**WORK TO COMPLETE:** In the material below, find every line with "total" and pull it out.

### SUPPLIED DATA

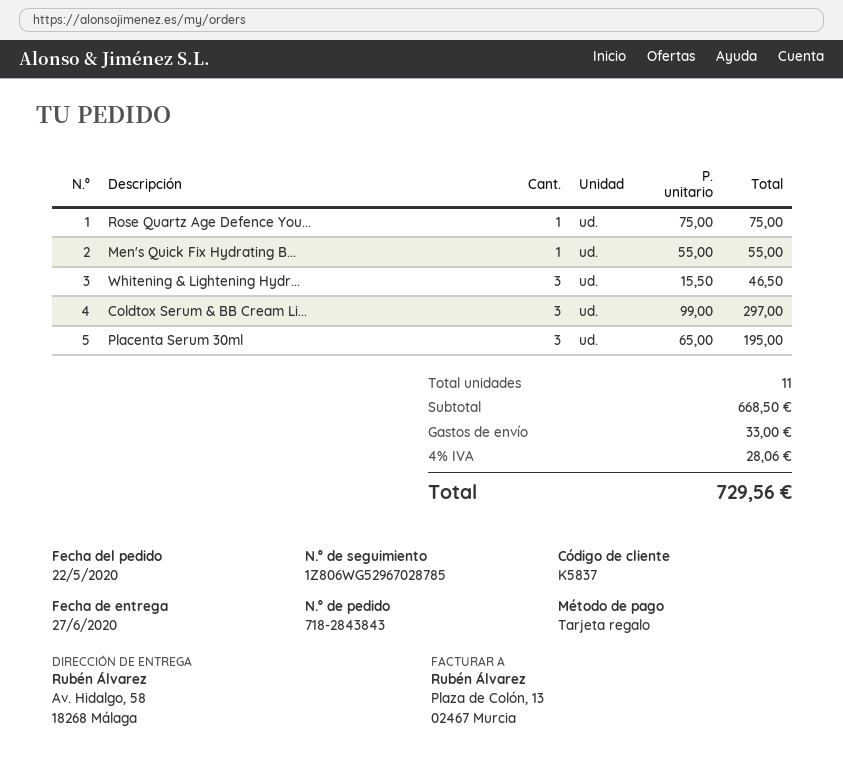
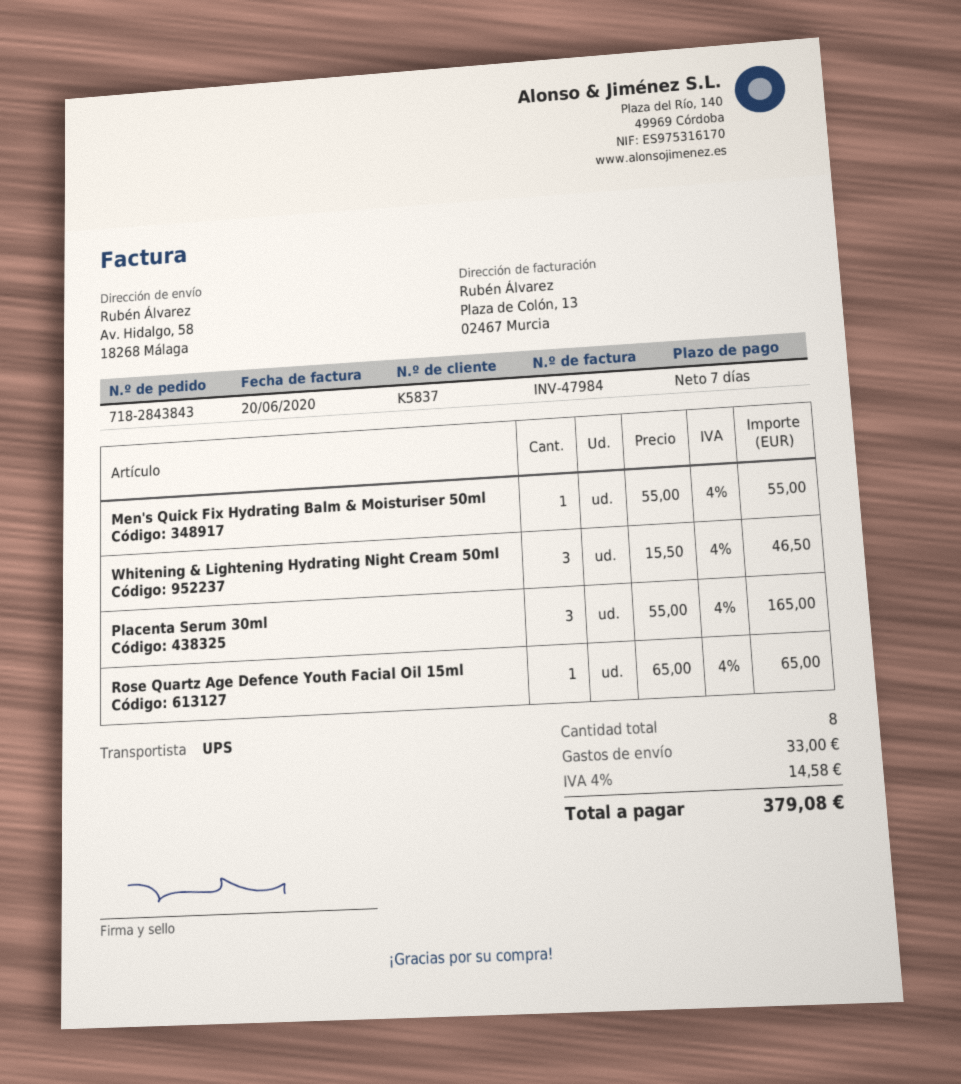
Rose Quartz Age Defence You...: 1 x 75.00 = 75.00 -> 1 x 65.00 = 65.00
Coldtox Serum & BB Cream Li...: 3 x 99.00 = 297.00 -> none
Placenta Serum 30ml: 3 x 65.00 = 195.00 -> 3 x 55.00 = 165.00
total quantity: 11 -> 8
tax: 4% = 28.06 -> 4% = 14.58
total: 729.56 -> 379.08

######

**EXERCISE RESULT:**
total quantity: 11 -> 8
total: 729.56 -> 379.08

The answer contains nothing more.